The University of Washington has become a major source of innovation in the use of powder bed printers with new and inexpensive materials. Professor Mark Ganter and his students have been experimenting for several years and have produced some amazing results. Today they tease us with the announcement of something really fantastic - the AdderFab 3d printer. It is a powder bed printer using an off the shelf HP print cartridge and assembled using fabbed parts which are very similar to Mendel parts.
From their video it is apparent that AdderFab prints quite slowly at the moment but Mark says that they will be working over the next few months to speed it up before releasing the design as an open source project. Most of the home built printers of this type have used the whole X-carriage from a commercial inkjet printer which has both advantages and disadvantages. On the upside the X axis movement can be handled by the existing printer carriage hardware but it also means that every printer has a unique design if it uses a different printer as its' parts source. The design of a standard X carriage, once the bugs are worked out, will make this design much more reproduceable.
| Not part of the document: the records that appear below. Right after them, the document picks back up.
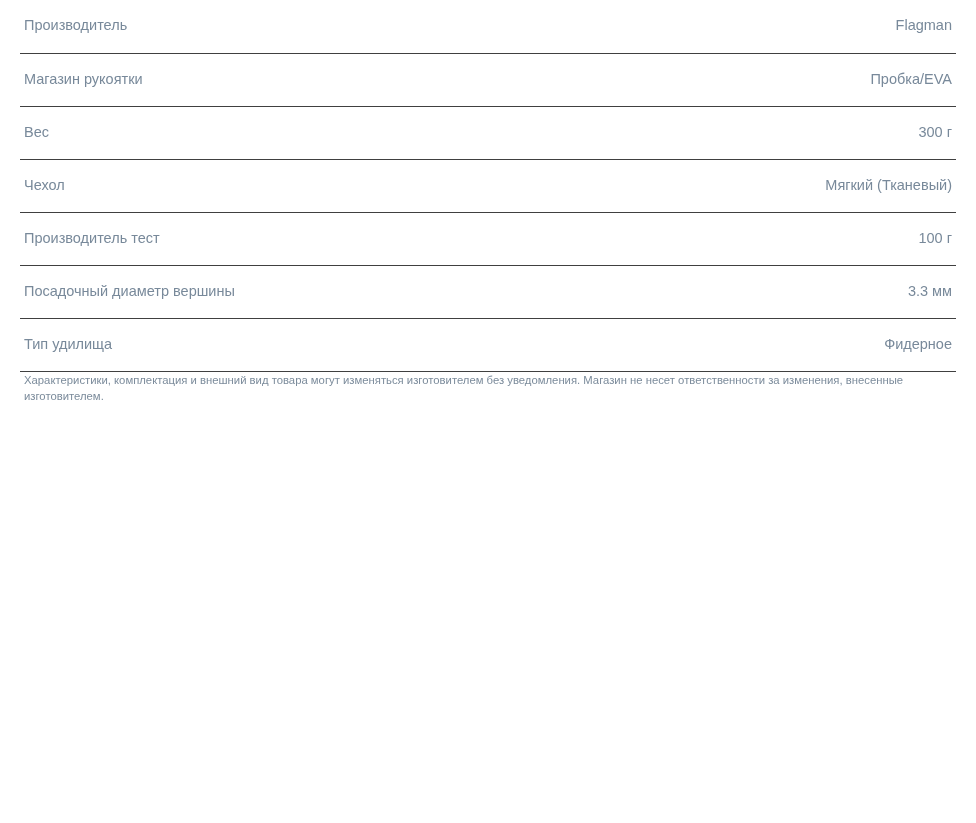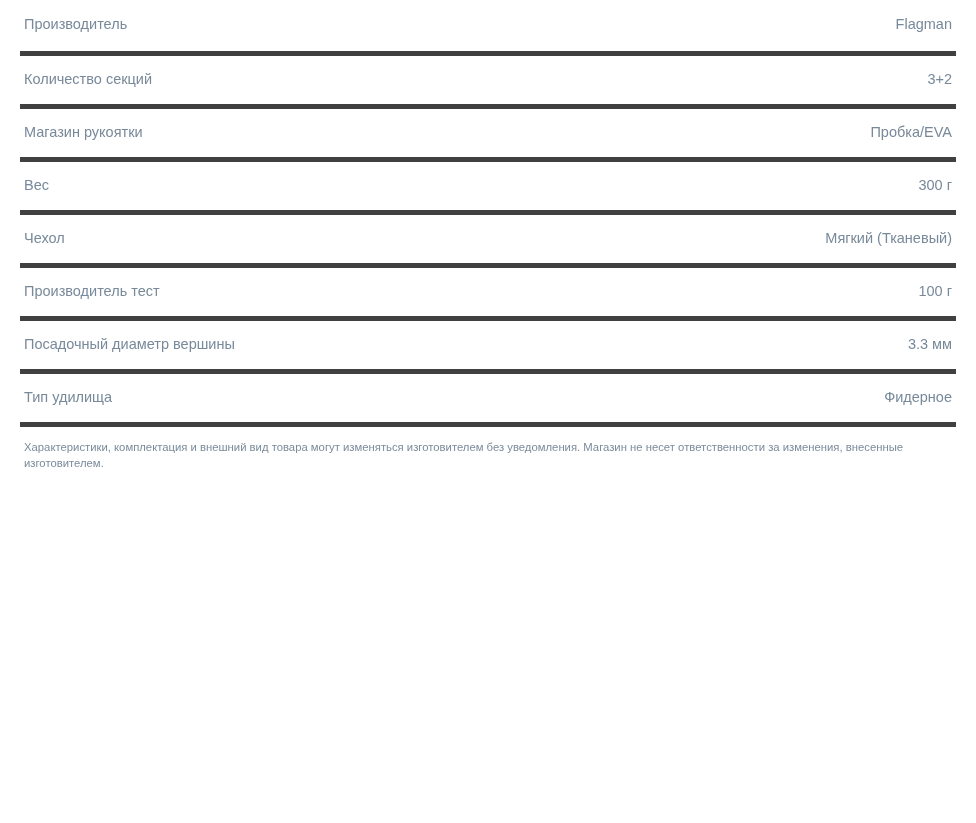"Производитель" .spec-row > td { border-bottom: 5px solid #404040 -> 1px solid #404040 }
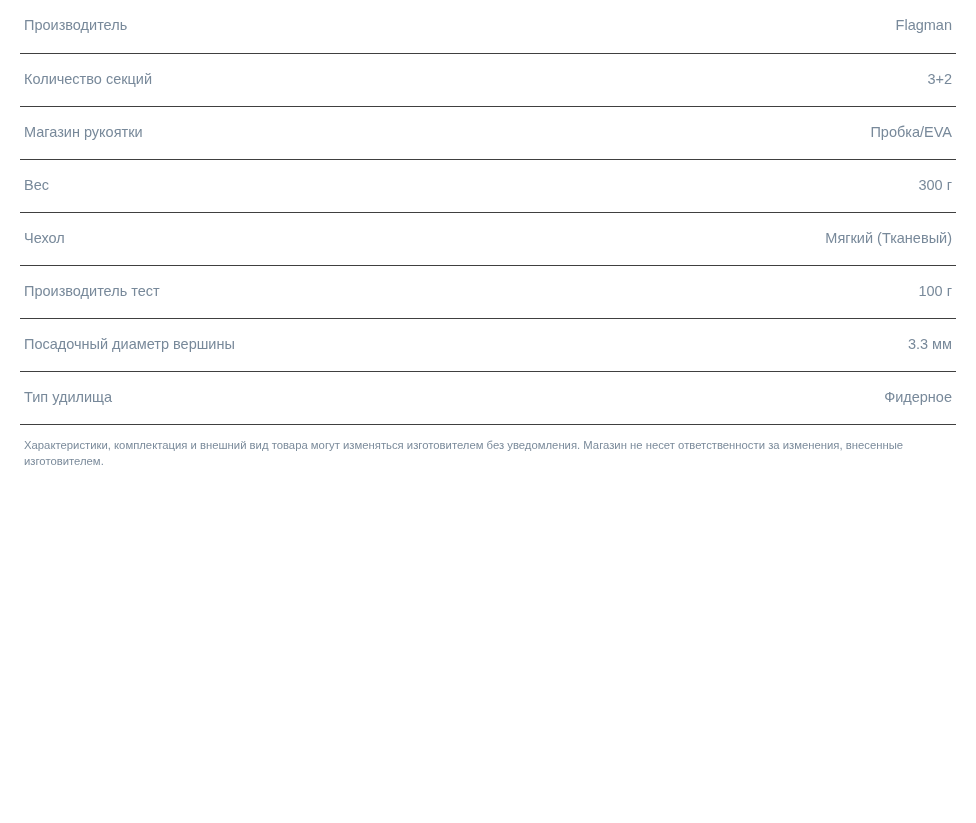"Количество секций" tr.spec-row { html: <tr> <td>Количество секций</td> <td>3+2</td> </tr> -> none }
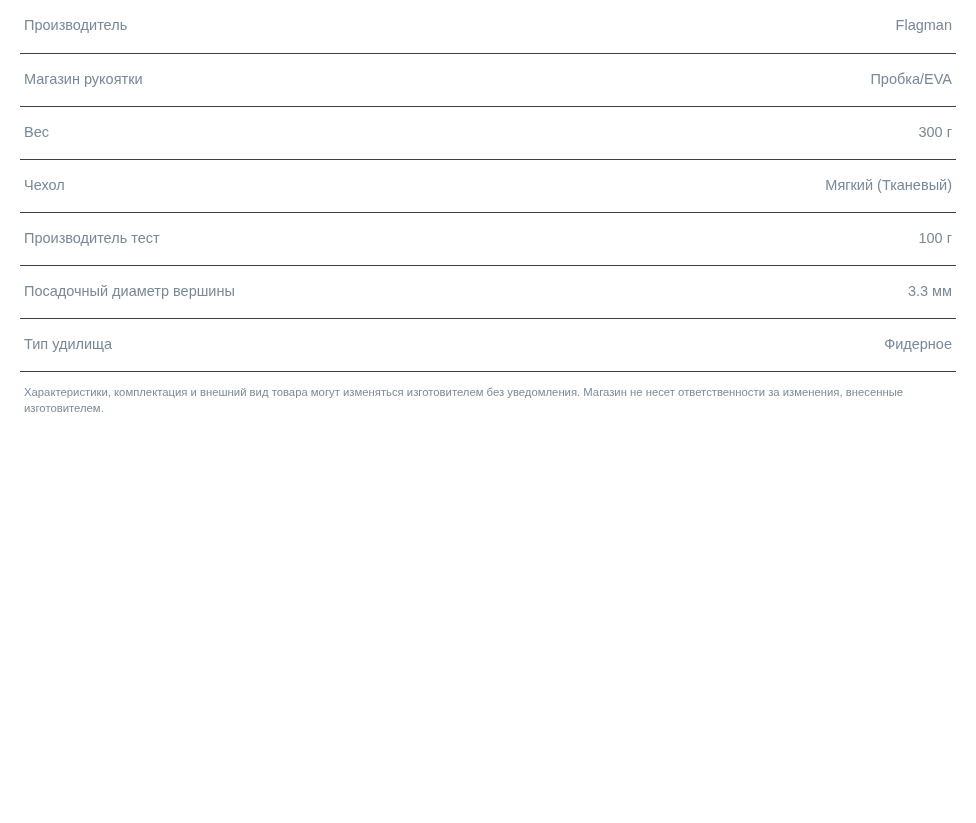"Характеристики, комплектация и внешний" .spec-footer-cell { padding: 12px 4px 0 4px -> 0 4px 0 4px }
This is exactly what I was planning on doing as my next project after I got the Mendel working. Of course, with my limited engineering skills, I would not have produced anything as nice as what I see from the Open3DP group so I will be happy to build their design and avoid having to figure things out on my own.
Having both machines raises the possibility of creating items that are assembled of parts printed in multiple materials - plastic parts from the mendel and ceramic or glass parts produced by the AdderFab.